The architect of the March 13 Euler Finance exploit returned $26.5 million price of additional Ether (ETH) to the account of the implementer Euler Finance on March 27, on-chain data shows.
Another 13M for Euler’s team
20 million dai left within the wallet that sent it
Let’s go for it pic.twitter.com/rF8l6e7yYw
— GOD DCF (@dcfgod) March 27, 2023
At 18:21 UTC, the address related to the attacker sent 7,738.05 ETH (price roughly $13.2 million at time of confirmation) to Euler’s deployment account. In the identical block, one other address related to the attacker sent equivalent amount to the identical implementation account, a complete of 15,476.1 ETH (roughly USD 26.4 million) returned to the Euler team.
Then, at 18:40 UTC, the primary wallet sent one other transaction to an installer account price $10.7 million in stablecoin Dai (DAI). This brings the full of all three transactions to roughly $37.1 million.
Both of those addresses received funds from an account that Etherscan identifies as “Euler Finance Exploiter 2”, which seems to suggest that they’re under the control of the attacker.
These transactions followed a previous refund of 58,000 ETH (price over $101 million on the time) on March 25. In total, the attacker appears to have returned over $138 million price of crypto assets because the exploit.

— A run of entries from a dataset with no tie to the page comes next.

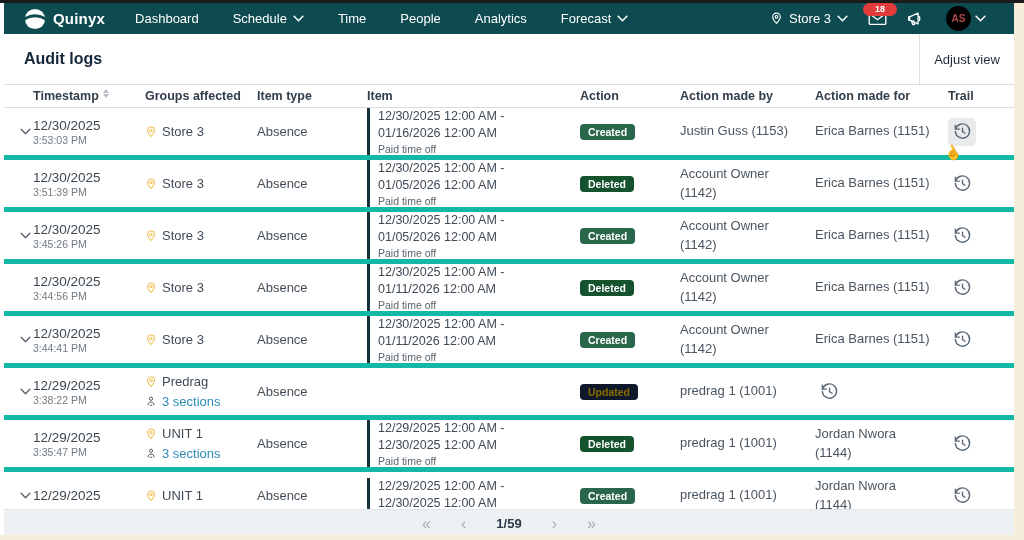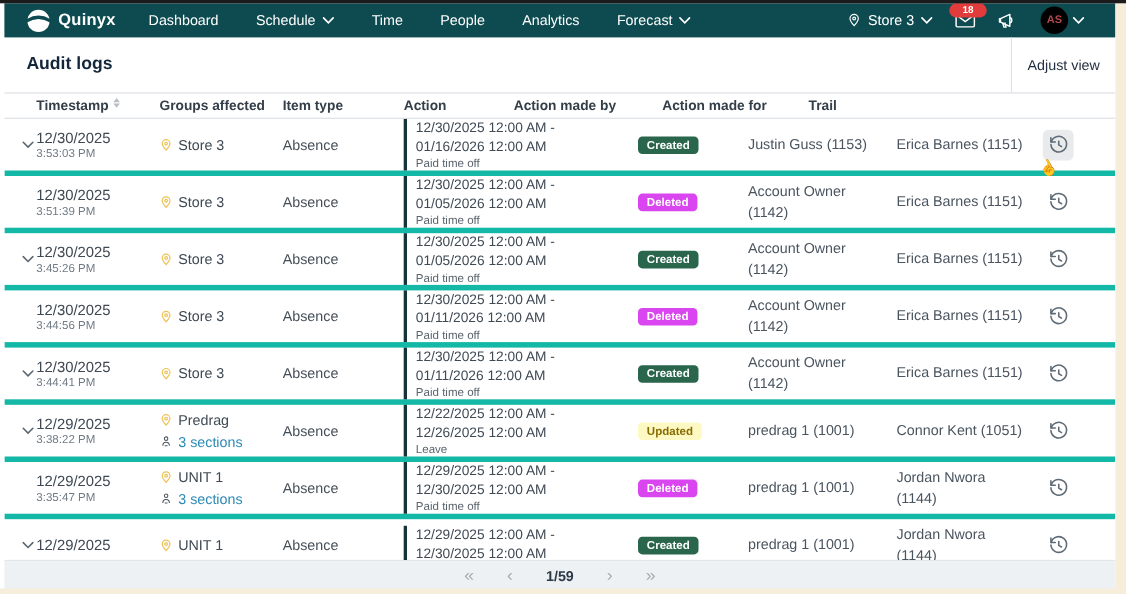--- a/index.html
+++ b/index.html
@@ -52,22 +52,22 @@
   .ts-time { font-size:10.5px; color:#717b85; margin-top:1px; }
   .grp-line { display:flex; align-items:center; gap:5px; line-height:1.5; }
   .grp-name { font-size:13px; color:#3f4a55; }
   .sections-link { font-size:13px; color:#2d8bb5; cursor:pointer; }
   .item-wrap { display:flex; }
   .item-bar { width:3px; background:#16323a; margin-right:8px; align-self:stretch; }
   .item-line { font-size:12.5px; color:#3f4a55; line-height:1.35; }
   .item-sub { font-size:10.5px; color:#5b646d; margin-top:1px; }
   .badge { display:inline-block; padding:2px 8px; border-radius:4px; font-size:10.5px; font-weight:700; }
   .badge-created { background:#2a664c; color:#fff; }
-  .badge-deleted { background:#d946ef; color:#fff; }
-  .badge-updated { background:#fef9c3; color:#8a6d00; }
+  .badge-deleted { background:#14532d; color:#fff; }
+  .badge-updated { background:#0f172a; color:#8a6d00; }
   .by-text { width:112px; line-height:1.4; font-size:13px; color:#4a5560; }
   .for-text { width:118px; line-height:1.4; font-size:13px; color:#4a5560; }
   .trail-btn { position:relative; width:28px; height:28px; border-radius:5px; display:flex;
     align-items:center; justify-content:center; cursor:pointer; }
   .trail-btn.hovered { background:#e8eaec; }
   .cursor-glyph { display:none; position:absolute; left:-4px; bottom:-15px; font-size:14px;
     color:#44505a; transform:rotate(-28deg); }
 
   
   .pager { height:28px; background:#edf1f3; display:flex; align-items:center; justify-content:center;
@@ -170,20 +170,23 @@
           <i class="up"></i>
           <i class="dn"></i>
         </span>
     </div>
     <div class="c-grp th">
         <span>Groups affected</span>
       </div>
     <div class="c-it th">
         <span>Item type</span>
       </div>
+    <div class="c-item th">
+        <span>Item</span>
+      </div>
     <div class="c-act th">
         <span>Action</span>
       </div>
     <div class="c-by th">
         <span>Action made by</span>
       </div>
     <div class="c-for th">
         <span>Action made for</span>
       </div>
     <div class="c-trail th">
@@ -476,35 +479,27 @@
               <path d="M6 20.5 c0-4 2.6-6.5 6-6.5 s6 2.5 6 6.5"></path>
               <path d="M9.5 20.5 h5"></path>
             </svg>
         <span class="sections-link">3 sections</span>
       </div>
     </div>
     <div class="c-it cell">Absence</div>
     <div class="c-item cell">
       <div class="item-wrap">
         <div class="item-bar"></div>
-        <div>
-          <div class="item-line">12/22/2025 12:00 AM -</div>
-          <div class="item-line">12/26/2025 12:00 AM</div>
-          <div class="item-sub">Leave</div>
-        </div>
       </div>
     </div>
     <div class="c-act cell">
       <span class="badge badge-updated">Updated</span>
     </div>
     <div class="c-by cell">
       <div class="by-text">predrag 1 (1001)</div>
-    </div>
-    <div class="c-for cell">
-      <div class="for-text">Connor Kent (1051)</div>
     </div>
     <div class="c-trail cell">
       <span class="trail-btn">
         <svg width="19" height="19" viewBox="0 0 24 24" fill="none" stroke="#5f6b76" stroke-width="1.8" stroke-linecap="round" stroke-linejoin="round">
           <path d="M3 4 v5 h5"></path>
           <path d="M3.3 9 a9 9 0 1 1 -0.3 3"></path>
           <path d="M12 8 v4.3 l3.2 1.9"></path>
         </svg>
 
       </span>

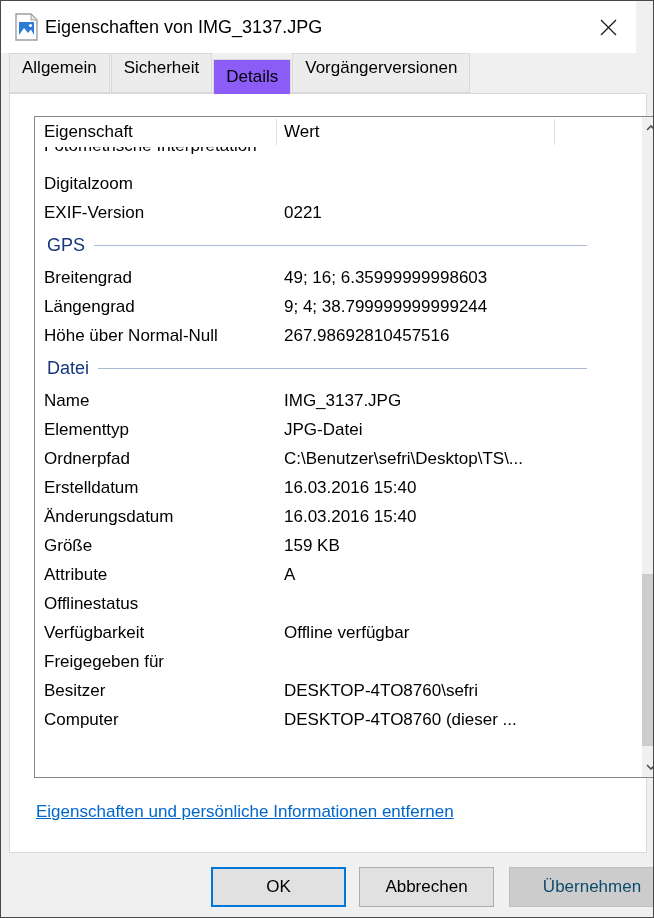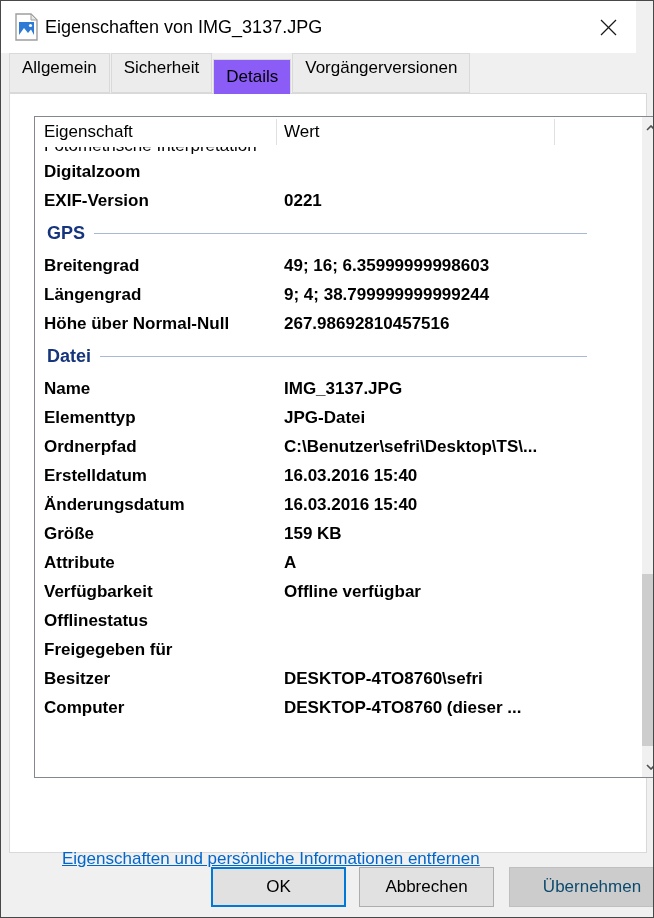--- a/index.html
+++ b/index.html
@@ -25,34 +25,34 @@
   .listbox{position:absolute;top:115px;left:33px;width:626px;height:662px;background:#fff;border:1px solid #828790;overflow:hidden;z-index:2;}
   .lv-header{position:absolute;top:0;left:0;right:17px;height:30px;background:#fff;}
   .lv-header .hcell{position:absolute;top:0;height:30px;line-height:30px;white-space:nowrap;}
   .hc-prop{left:9px;}
   .hc-val{left:249px;}
   .hsep{position:absolute;top:2px;width:1px;height:26px;background:#e0e0e0;}
   .hsep1{left:241px;}
   .hsep2{left:519px;}
   .partialrow{position:absolute;top:30px;left:0;right:17px;height:16px;overflow:hidden;}
   .partialrow .lbl{position:absolute;left:9px;top:-11px;white-space:nowrap;}
-  .rows{position:absolute;top:40px;left:0;right:17px;font-weight:bold;}
+  .rows{position:absolute;top:52px;left:0;right:17px;}
   .row{position:relative;height:29px;}
   .row .lbl{position:absolute;left:9px;top:0;height:29px;line-height:29px;white-space:nowrap;}
   .row .val{position:absolute;left:249px;top:0;height:29px;line-height:29px;white-space:nowrap;}
   .grouprow{height:36px;display:flex;align-items:center;padding-left:12px;padding-right:55px;color:#16357c;font-size:18px;}
   .grouprow .gline{flex:1;height:1px;background:#a9b8d4;margin-left:9px;}
   
   .sb{position:absolute;top:0;right:0;bottom:0;width:17px;background:#f0f0f0;}
   .sb-btn{position:absolute;left:0;width:17px;height:17px;display:flex;align-items:center;justify-content:center;cursor:pointer;}
   .sb-up{top:2px;}
   .sb-down{bottom:2px;}
   .sb-thumb{position:absolute;left:0;width:17px;top:457px;height:172px;background:#cdcdcd;cursor:pointer;}
   
-  .remove-link{position:absolute;left:35px;top:848px;color:#0066cc;text-decoration:underline;cursor:pointer;white-space:nowrap;z-index:3;margin-left:26px;}
+  .remove-link{position:absolute;left:35px;top:801px;color:#0066cc;text-decoration:underline;cursor:pointer;white-space:nowrap;z-index:3;}
   
   .btn{position:absolute;top:866px;height:40px;font-size:17px;font-family:inherit;display:flex;align-items:center;justify-content:center;cursor:pointer;}
   .btn-ok{left:210px;width:135px;background:#e1e1e1;border:2px solid #0078d7;}
   .btn-cancel{left:358px;width:135px;background:#e1e1e1;border:1px solid #adadad;}
   .btn-apply{left:508px;width:166px;background:#cccccc;border:1px solid #bfbfbf;color:#0c4a6e;cursor:default;}
 </style>
 </head>
 <body>
 
 <div class="window">
@@ -149,26 +149,26 @@
       </div>
       <div class="row">
         <span class="lbl">Größe</span>
         <span class="val">159 KB</span>
       </div>
       <div class="row">
         <span class="lbl">Attribute</span>
         <span class="val">A</span>
       </div>
       <div class="row">
+        <span class="lbl">Offlinestatus</span>
+        <span class="val"></span>
+      </div>
+      <div class="row">
         <span class="lbl">Verfügbarkeit</span>
         <span class="val">Offline verfügbar</span>
-      </div>
-      <div class="row">
-        <span class="lbl">Offlinestatus</span>
-        <span class="val"></span>
       </div>
       <div class="row">
         <span class="lbl">Freigegeben für</span>
         <span class="val"></span>
       </div>
       <div class="row">
         <span class="lbl">Besitzer</span>
         <span class="val">DESKTOP-4TO8760\sefri</span>
       </div>
       <div class="row">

Euler Finance’s Ethereum-based lending protocol was leveraged on March 13, with over $195 million price of ETH and tokens faraway from its smart contracts. Several protocols within the Ethereum ecosystem were depending on Euler in a technique or one other, and a minimum of 11 protocols announced that they suffered indirect losses from the attack.
According to an evaluation by Slowmist, the exploit occurred resulting from a faulty function allowed attacker to transfer the borrowed Dai to the reserve fund. By making this donation, the attacker was in a position to bankrupt his own account. The separate account was then used to liquidate the primary account with an enormous discount, allowing the attacker to reap the benefits of that discount.
After Dai was drained by this primary attack, the attacker repeated it for multiple tokens, removing over $196 million from the protocol.